Die Behandlung mit dem Eigenblut wirkt sich hierauf äußerst positiv aus, sodass Sie später mit einer höheren Haardichte rechnen können. Allgemein unterstützt die Therapie den Heilungsprozess nach der Haarimplantation, da die körpereigenen Heilungskräfte aktiviert und unterstützt werden.

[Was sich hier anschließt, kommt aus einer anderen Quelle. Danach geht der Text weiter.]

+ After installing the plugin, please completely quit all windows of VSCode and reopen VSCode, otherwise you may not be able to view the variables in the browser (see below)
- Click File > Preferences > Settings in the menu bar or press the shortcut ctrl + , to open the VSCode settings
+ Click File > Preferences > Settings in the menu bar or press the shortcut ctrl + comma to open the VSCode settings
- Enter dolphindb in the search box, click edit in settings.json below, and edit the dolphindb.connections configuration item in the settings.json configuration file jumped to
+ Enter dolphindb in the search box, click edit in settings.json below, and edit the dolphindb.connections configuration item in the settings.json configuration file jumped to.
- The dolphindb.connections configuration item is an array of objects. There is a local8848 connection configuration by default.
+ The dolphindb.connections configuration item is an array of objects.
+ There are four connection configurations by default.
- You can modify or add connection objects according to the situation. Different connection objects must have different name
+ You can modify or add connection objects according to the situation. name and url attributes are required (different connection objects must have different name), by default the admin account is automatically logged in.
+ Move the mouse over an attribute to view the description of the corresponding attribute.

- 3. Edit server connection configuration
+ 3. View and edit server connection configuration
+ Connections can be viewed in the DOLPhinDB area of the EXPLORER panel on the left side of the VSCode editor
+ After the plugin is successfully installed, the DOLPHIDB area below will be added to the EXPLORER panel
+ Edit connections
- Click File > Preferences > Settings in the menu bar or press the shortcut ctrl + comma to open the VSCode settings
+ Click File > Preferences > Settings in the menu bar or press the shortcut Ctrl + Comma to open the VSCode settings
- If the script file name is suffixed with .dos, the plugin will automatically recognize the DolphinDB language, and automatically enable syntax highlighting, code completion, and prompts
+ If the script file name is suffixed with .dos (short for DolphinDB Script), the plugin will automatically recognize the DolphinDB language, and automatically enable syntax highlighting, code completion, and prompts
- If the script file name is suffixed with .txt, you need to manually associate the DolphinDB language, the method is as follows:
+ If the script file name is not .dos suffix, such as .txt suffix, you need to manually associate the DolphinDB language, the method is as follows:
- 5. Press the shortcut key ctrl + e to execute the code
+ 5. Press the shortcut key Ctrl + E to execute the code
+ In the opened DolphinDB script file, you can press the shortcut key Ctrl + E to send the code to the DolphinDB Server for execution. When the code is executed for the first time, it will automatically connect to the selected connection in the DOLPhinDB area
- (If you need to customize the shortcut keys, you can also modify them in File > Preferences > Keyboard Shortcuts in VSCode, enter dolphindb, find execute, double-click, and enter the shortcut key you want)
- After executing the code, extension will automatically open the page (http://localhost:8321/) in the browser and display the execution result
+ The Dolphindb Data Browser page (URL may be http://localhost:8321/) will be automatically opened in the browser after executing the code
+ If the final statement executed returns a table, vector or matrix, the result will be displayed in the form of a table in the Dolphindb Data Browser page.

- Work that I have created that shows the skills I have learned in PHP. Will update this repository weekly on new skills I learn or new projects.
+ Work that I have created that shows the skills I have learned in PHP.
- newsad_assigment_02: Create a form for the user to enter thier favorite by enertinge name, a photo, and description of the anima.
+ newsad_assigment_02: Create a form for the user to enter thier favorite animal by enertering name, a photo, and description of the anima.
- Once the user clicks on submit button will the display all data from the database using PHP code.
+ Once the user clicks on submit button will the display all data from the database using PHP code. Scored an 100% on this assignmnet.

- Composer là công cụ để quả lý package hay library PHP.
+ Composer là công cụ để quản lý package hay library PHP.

Für ein optimales Ergebnis und eine hohe Haardichte, sollte die Eigenbluttherapie ungefähr nach drei bis sieben Monaten noch einmal wiederholt werden. Empfehlenswert sind insgesamt zwei bis drei Behandlungen, um ein natürliches und ästhetisches Gesamtergebnis zu erreichen.

 Eine Therapie mit Eigenblut kann die Haardichte deutlich verbessern

Wenn Sie sich eine höhere Haardichte wünschen, ist eine Therapie mit Eigenblut eine gute Wahl. Die Behandlung birgt kaum Risiken und Nebenwirkungen, da nur körpereigene Substanzen verwendet werden.

Zudem wird das Wachstum deutlich angeregt, wodurch mehr Haare produziert werden können. Wenn Sie unter starkem Haarausfall leiden und sich für die Durchführung einer Haartransplantation entscheiden, kann die Haarverdichtung mit der Eigenbluttherapie zusätzlich noch verbessert werden.

Die Therapie sorgt für eine höhere Anwuchsrate und ein überzeugenderes Ergebnis.